Sometimes their beliefs are strongly at odds with my worldview, like they might say, “You know, I really think the moon landings had to be faked.” I always react immediately, and it doesn’t appear to come from the thinking part of my brain. No, the first thing that happens, completely automatically, is an emotional reaction. I know because I can feel my face turn red.

It only lasts a few seconds. I automatically take a deep breath. The thinking part of my brain starts working again. “Remember,” I tell myself, “there’s always a chance they have information you haven’t heard yet.”

I ask, “Well, how do you know? What convinced you?”

“You know, I’ve been watching this guy on YouTube and he just makes a lot of sense,” they say.

The Rational Animal?

These people I talk with aren’t dumb. They’re logical, thoughtful people. In fact they can’t do their jobs without being ruthlessly analytical.

I often have to diagnose a problem with a machine, and it’s clearly a problem in the I/O network. Whether it’s DeviceNET, Ethernet/IP or EtherCAT, we’re often dealing with a daisy-chain configuration. You open up your diagnostic tool and you can see that nodes A, B, and C are online, but nodes D and E aren’t. Clearly the problem is between nodes C and D.

This where I say, “well, it can only be one of three things: the transmitter in node C, the communication cable, or the receiver in node D.” I usually check the communication cable first, not because it’s the most likely, but because it’s the easiest to check by simply grabbing my 100 foot cable and temporarily replacing the existing cable. Same problem? It’s not the cable. Now it’s either the transmitter or the receiver.
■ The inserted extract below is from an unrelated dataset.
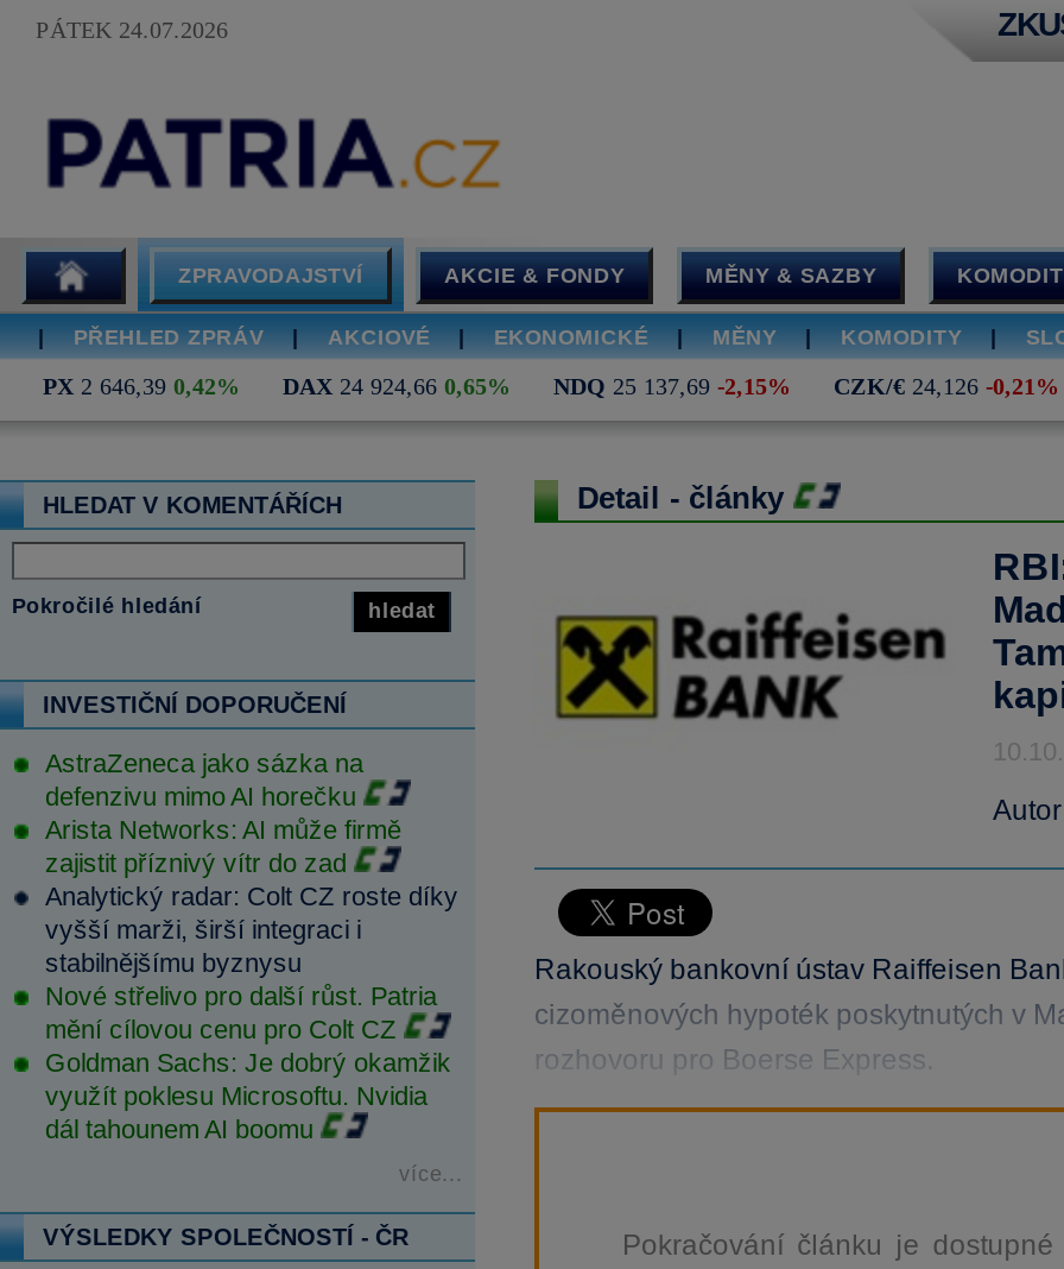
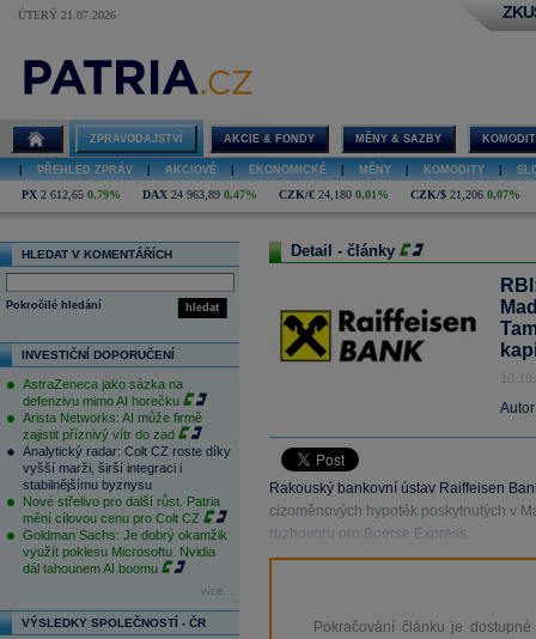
[36,17,228,43] PÁTEK 24.07.2026 -> [18,8,116,22] ÚTERÝ 21.07.2026
[43,373,1059,399] PX 2 646,39 0,42% | DAX 24 924,66 0,65% | NDQ 25 137,69 -2,15% | CZK/€ 24,126 -0,21% -> [22,188,520,201] PX 2 612,65 0,79% | DAX 24 963,89 0,47% | CZK/€ 24,180 0,01% | CZK/$ 21,206 0,07%

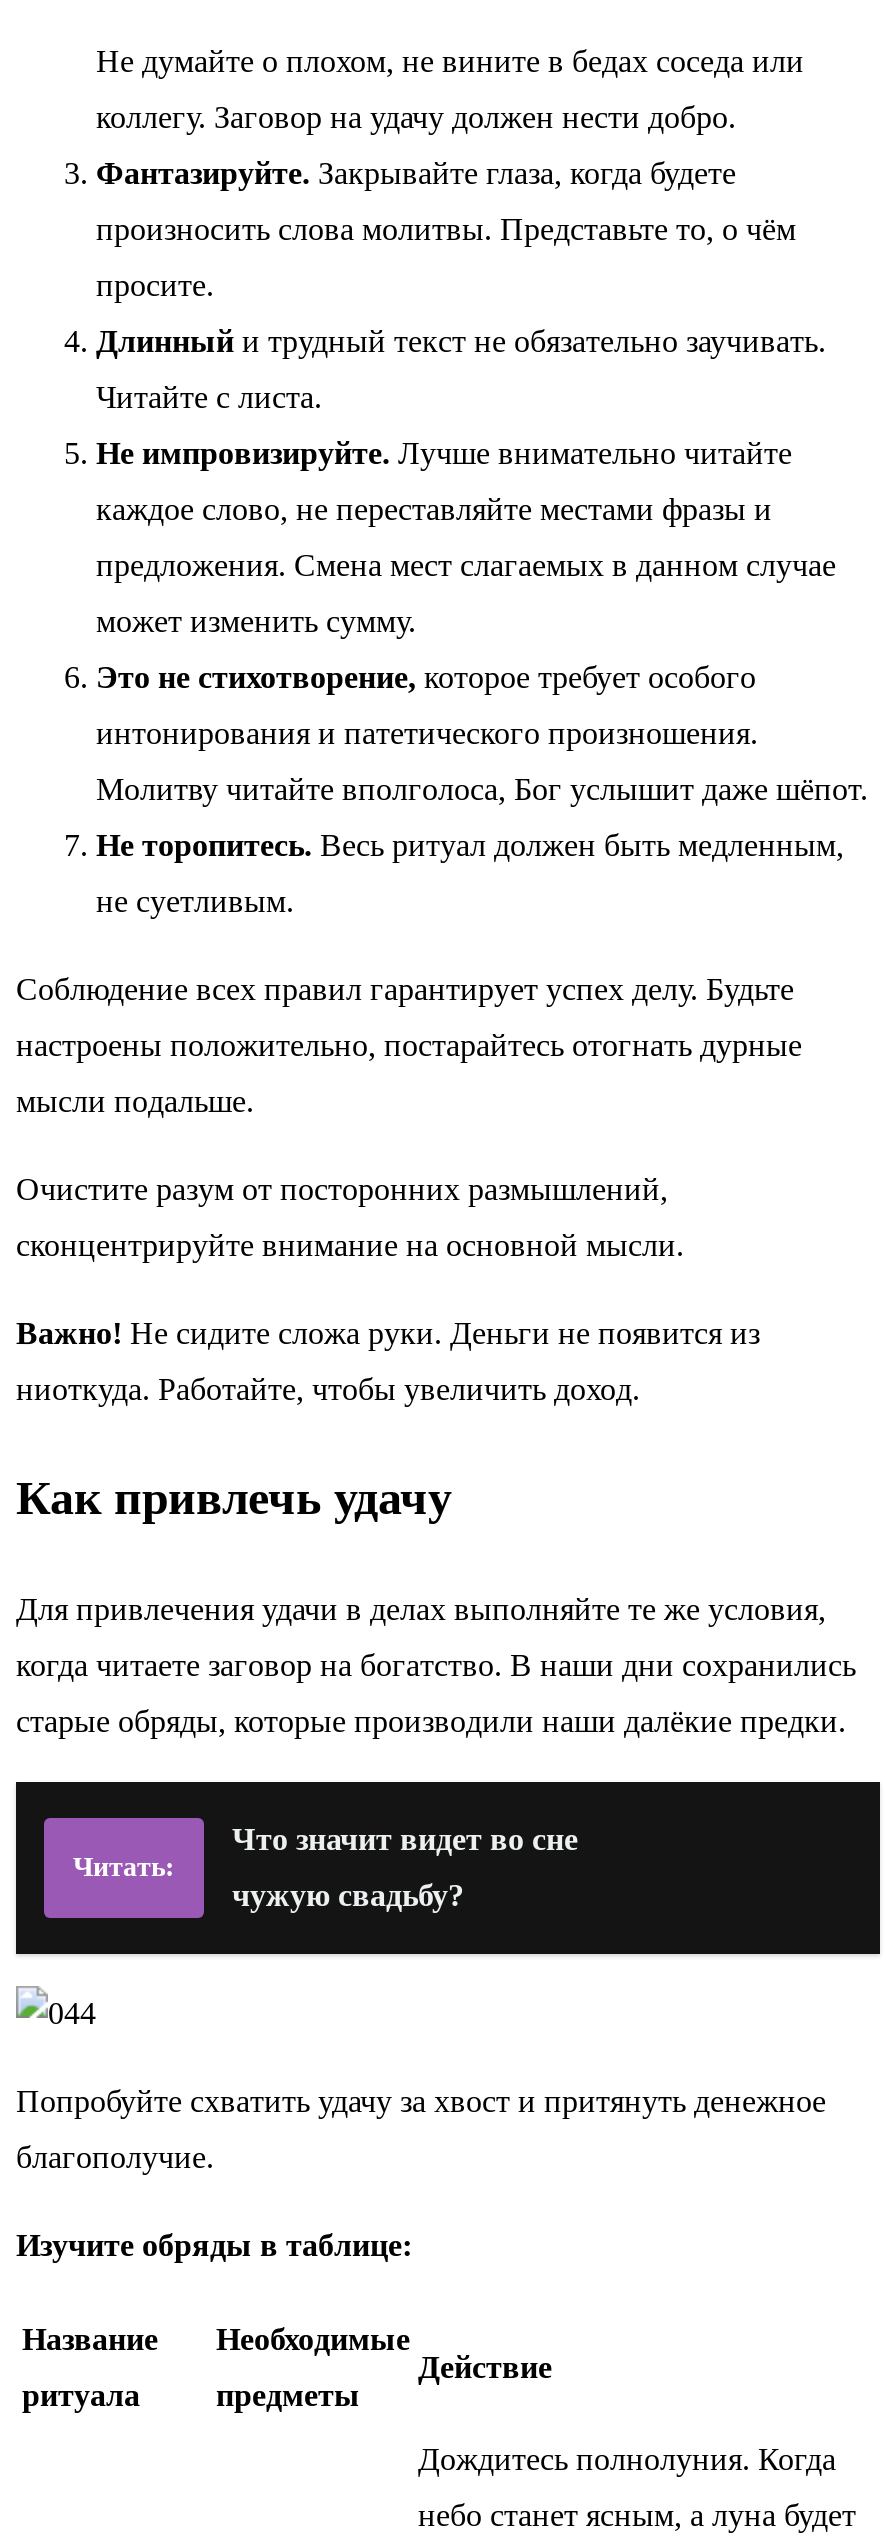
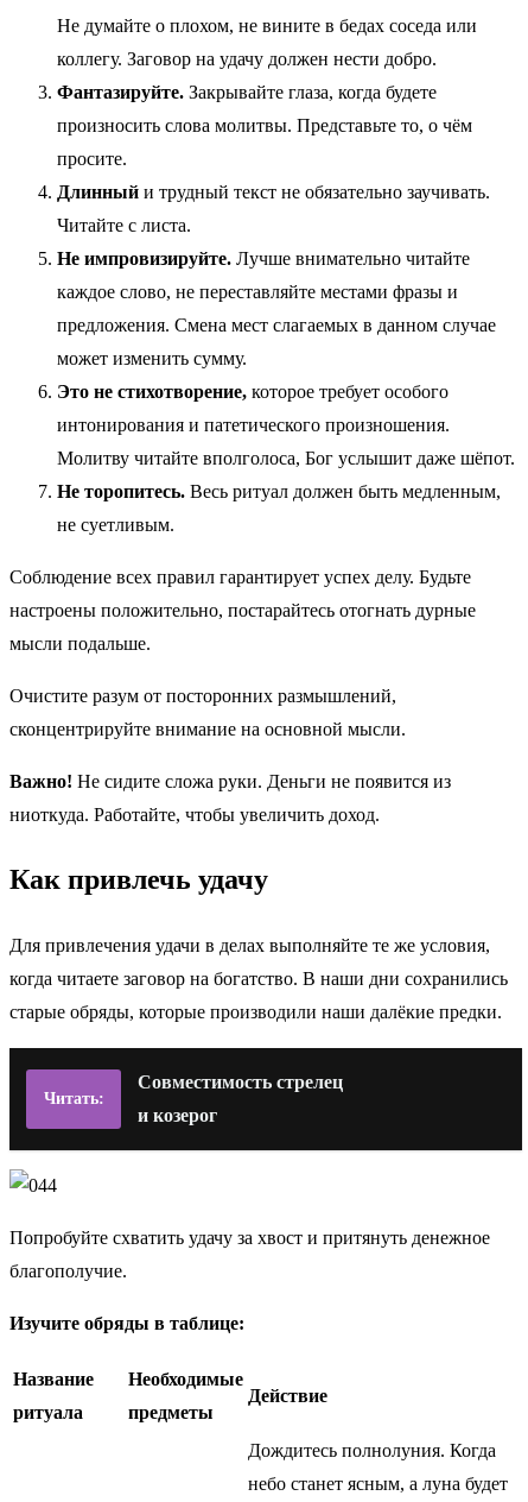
[232,1823,578,1857] Что значит видет во сне -> [138,1072,343,1092] Совместимость стрелец
[232,1879,464,1913] чужую свадьбу? -> [138,1105,217,1126] и козерог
Now I can try bypassing the receiver… if I connect node C directly to node E, and node E communicates, then I know the problem is node D. Problem #1 solved. Replace node D, pack up the tools, and problem #2 gets a promotion.

Why does logical thought come so easily in this case, but completely elude us in other cases?

Bias?

There’s one very important distinction between these cases. When I’m diagnosing the I/O network on a machine, I don’t have a vested interest in whether it’s the transmitter, cable, or receiver that’s faulty. I’m an unbiased judge. I don’t identify with any of them.

That isn’t always true. If I’m working on the same machine with a co-worker, and they designed the transmitter, and I designed the receiver, then I really wouldn’t want the receiver to be the problem, would I? What would happen if it was the receiver? Would I feel embarrassed in front of my team? Would I lose standing within the group? Probably not where I work, but it’s conceivable. In some places it might be quite likely.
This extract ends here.